An important paradigm for large language models is the idea of pre-training on large-scale general domain data followed by fine tuning on task-specific data. However, fine tuning retrains all model parameters which can become costly. Low-Rank Adaptation freezes the pre-trained model weights and injects trainable rank decomposition matrices into each layer, which drastically reduces the memory requirements.

Consider a language modeling problem where the goal is to maximize the conditional probabilities given a task-specific prompt. Given a pre-trained autoregressive model $P_{Φ} (y | x)$ , each downstream task is represented by a training dataset of context-target pairs of token sequences $Z = {(x_{1}, y_{1}), . . ., (x_{n}, y_{n})}$ .

Traditionally the model is initialized to pre-trained weights $Φ_{0}$ and updated to $Φ_{0} + Δ Φ$ with gradient descent on a conditional language modeling objective.

$\underset{Φ}{m a x} \sum_{(x, y) \in Z} \sum_{t = 1}^{| y |} l o g (P_{Φ} (y_{t} | x, y_{< t}))$

Training on each downstream tasks results in a different set of parameters $Δ Φ$ with the same dimensions as $Φ_{0}$ . Low-Rank Adaptation encodes these task-specific models with a much smaller sized set of parameters $Θ$ .
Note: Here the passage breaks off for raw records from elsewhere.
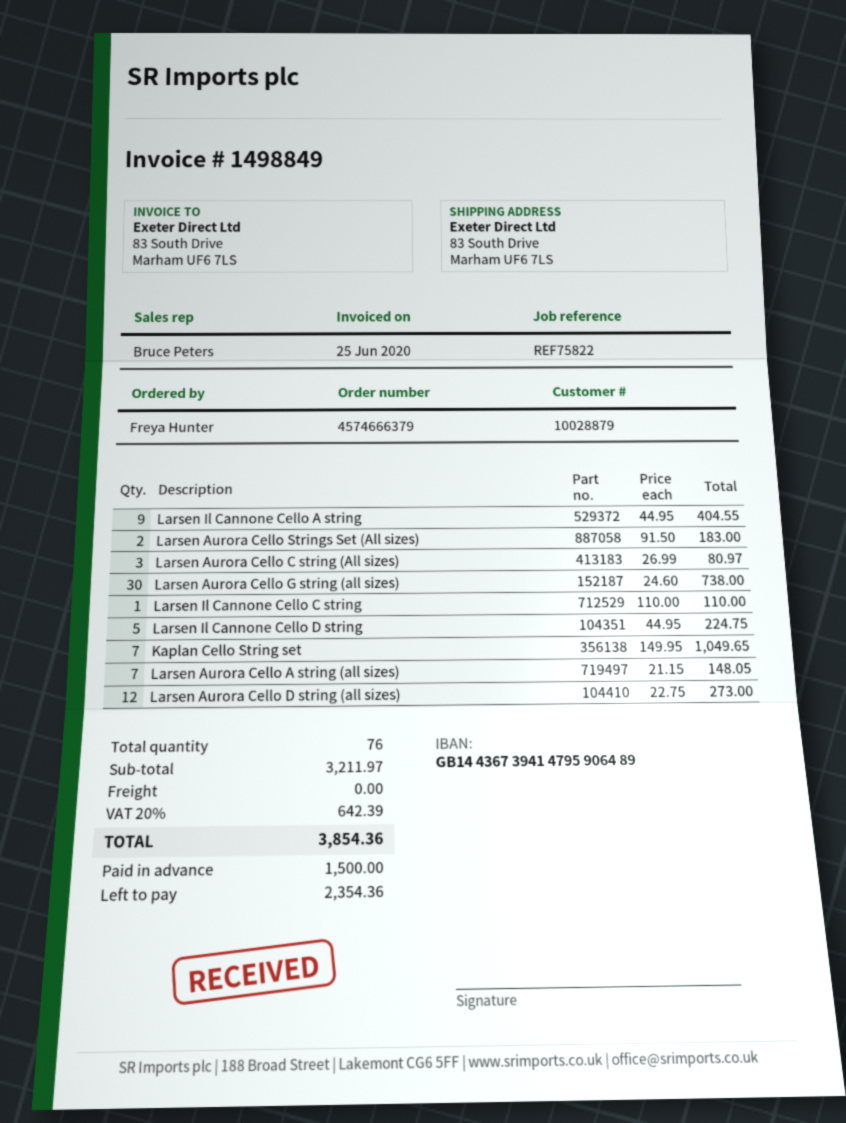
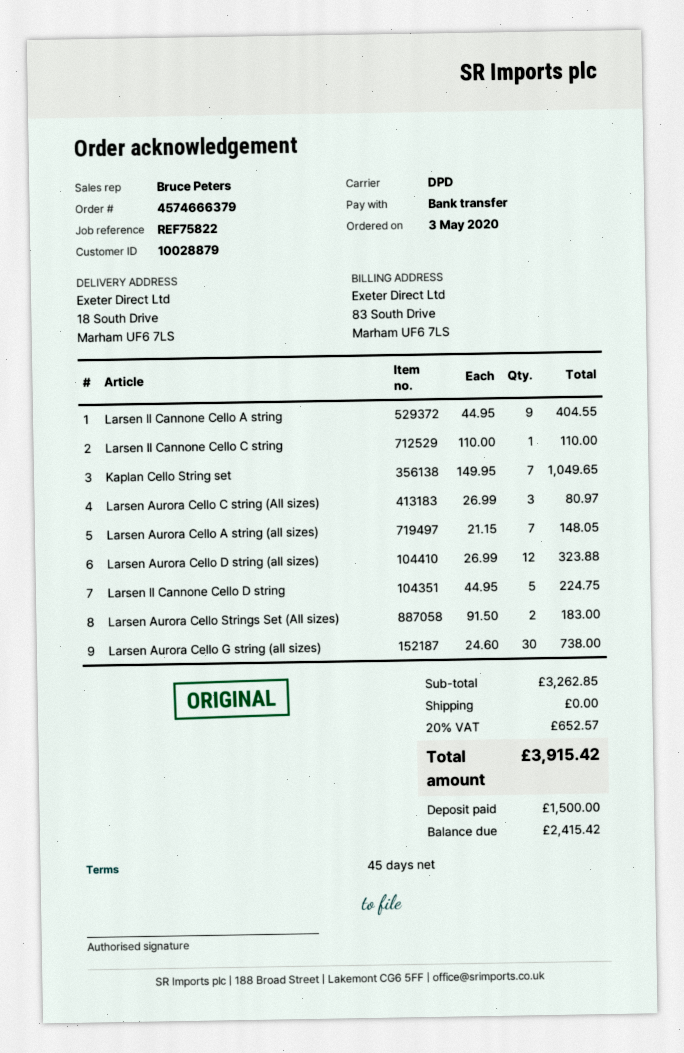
ship to: 83 South Drive, Marham UF6 7LS -> 18 South Drive, Marham UF6 7LS
Larsen Aurora Cello D string (all sizes): 12 x 22.75 = 273.00 -> 12 x 26.99 = 323.88
subtotal: 3211.97 -> 3262.85
tax: 20% = 642.39 -> 20% = 652.57
total: 3854.36 -> 3915.42
balance: 2354.36 -> 2415.42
$\underset{Θ}{m a x} \sum_{(x, y) \in Z} \sum_{t = 1}^{| y |} l o g (p_{Φ_{0} + Δ Φ (Θ)} (y_{t} | x, y_{< t}))$

For a pre-trained weight matrix $W_{0} \in R^{d \times k}$ , the weight update is constrained through a low-rank matrix decomposition $W_{0} + Δ W = W_{0} + B A$ where $B \in R^{d \times r}$ , $A \in R^{r \times k}$ and the rank $r ≪ m i n (d, k)$ . $A$ is randomly initialized with a Gaussian and B is initialized with zeros such that $Δ W = B A = 0$ at the beginning of training. The modified forward pass yields:

$h = W_{0} x + Δ W x = W_{0} x + B A x$